Our world of selling is closed off from other areas of business
that continue to adopt and embrace new, efficient ideas. I was
reminded of this recently while re-reading Seth Godin's
"Permission Marketing." Here's a book that was intended for
business owners and marketing executives, yet it provides a
much-needed dose of common sense that would be of great benefit
to sales organizations, especially sales managers, who continue
to cling to very old, and, in their minds, very right, ideas.
Unfortunately, our brave new world has made these old ideas very
wrong.
Seth Godin talks about Interruption Marketing versus Permission
Marketing. Interruption Marketing is traditional advertising that
interrupts your day in an attempt to get your attention and sell
you something. In other words, it is the marketing equivalent of
Cold Calling. Permission Marketing is systematically getting
prospects to give you permission to present to them. In other
words, it is marketing's equivalent of what I teach salespeople
to do. In the book, Seth uses the metaphor of someone trying to
get married to describe the flaw in Interruption Marketing, or
Cold Calling. The bachelor goes into a singles bar and asks every
woman in the place to marry him. When they all say no, he blames
his clothes, buys a new suit, and tries again at another bar,
only to fail again and again, just like a cold caller.
Are you getting the point he tries to make in that story? Think
about it. A salesperson spends weeks cold calling with dismal
results. The salesperson goes to the sales manager for advice on
what to do differently to start getting results. A conversation
ensues about what the salesperson is doing. A lot of old ideas
begin to surface. Ideas such as "Initial Benefit Statement,"
"Elevator Speech," and other concepts that once upon a time were
the right answers, but have since become very wrong answers.
Working on these things is the equivalent of the man in the story
blaming his failure on the suit, changing into a new suit, then
going to a different singles bar to do it all over again.
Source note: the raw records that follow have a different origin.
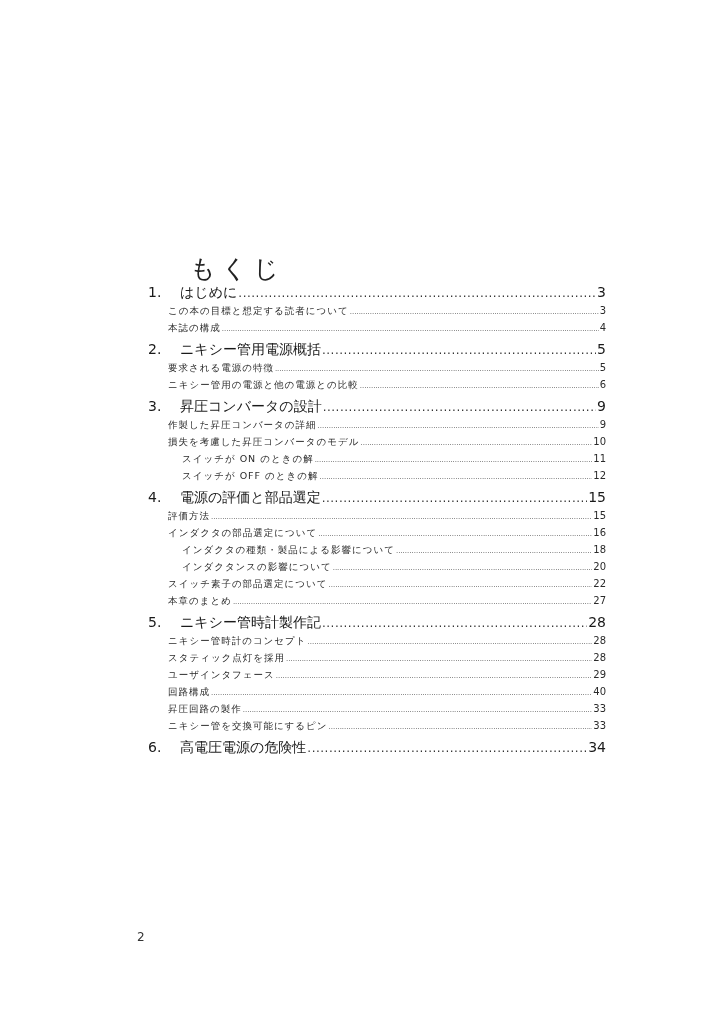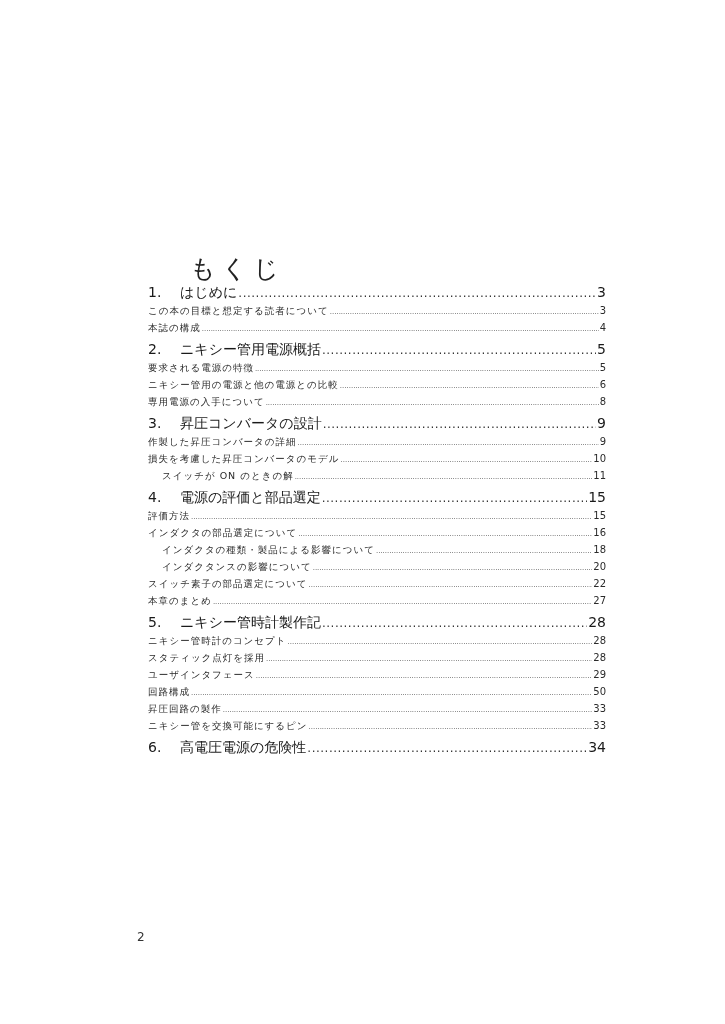"この本の目標と想定する読者について" .lvl2 { margin-left: none -> 20px }
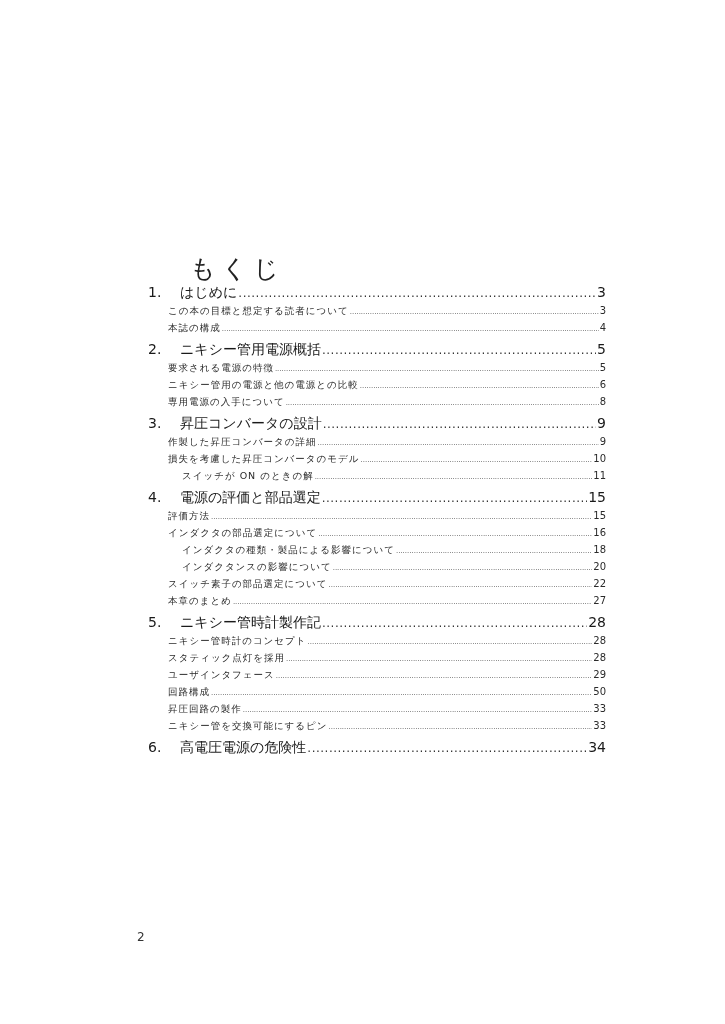"専用電源の入手について" div.entry { html: <div> <span>専用電源の入手について</span> <span></span> <span>8</span> </div> -> none }
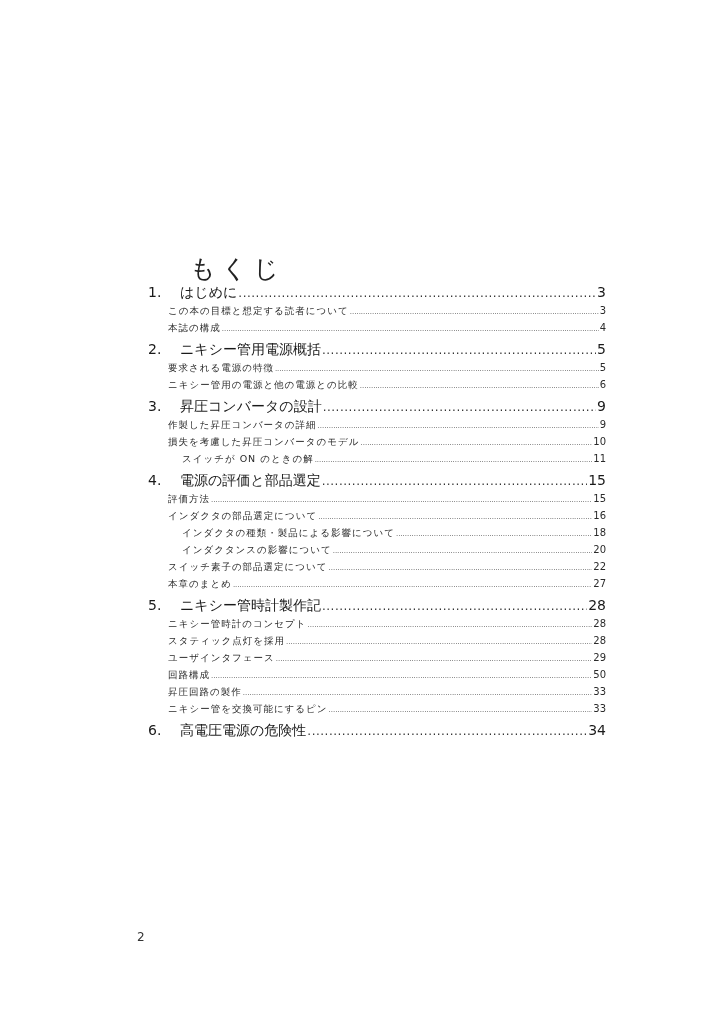"スイッチが OFF のときの解" div.entry { html: none -> <div> <span>スイッチが OFF のときの解</span> <span></span> <span>12</span> </div> }
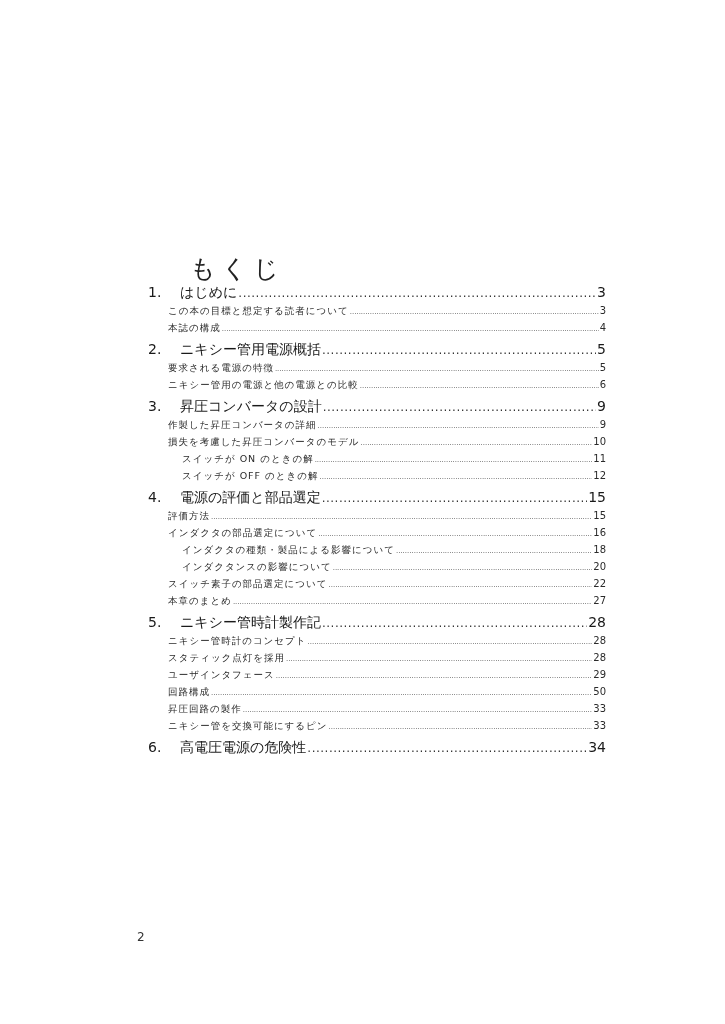"50" span.page { text: 50 -> 40 }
With the business world in its present state, I really don't see
how salespeople can afford to keep fooling away their time on old
ideas that were once right but are now fatally wrong. It is this
very feature of capitalism that is causing salespeople, managers
and organizations to fail in record numbers. Capitalism is
essentially "creative destruction." In other words, capitalism is
a perpetual cycle of destroying old, less-efficient businesses
and ideas and replacing them with new, more efficient ones.
People and companies are clinging to old, obsolete ideas and are
being dragged down to failure by them. Yet they still won't let
go. I think the reason they can't let go is simply because it
wasn't all that long ago that they really did have the right
answers. It reminds me of a story I once heard about Albert
Einstein when he was a professor. One of his student assistants
who was preparing for an incoming class said, "Professor
Einstein, what test are we giving them?" To which Einstein
replied, "The same test we gave them last week." Bewildered, the
student assistant replied, "But Professor Einstein, we already
gave that test." Einstein simply said, "Yes, but the answers are
different this week."
The bottom line is that the answers are different. The rules have
changed. Time is running out for those who do not adapt to the
new rules. As Napoleon Hill put it so well, "Whenever a nation,
a business institution, or an individual ceases to change and
settles into a rut of routine habits, some mysterious power
enters and smashes the setup, breaks up the old habits, and
lays the foundation for new and better habits."
If you're not achieving the sales success you desire, perhaps it
is time for you to lay the foundation for new and better habits.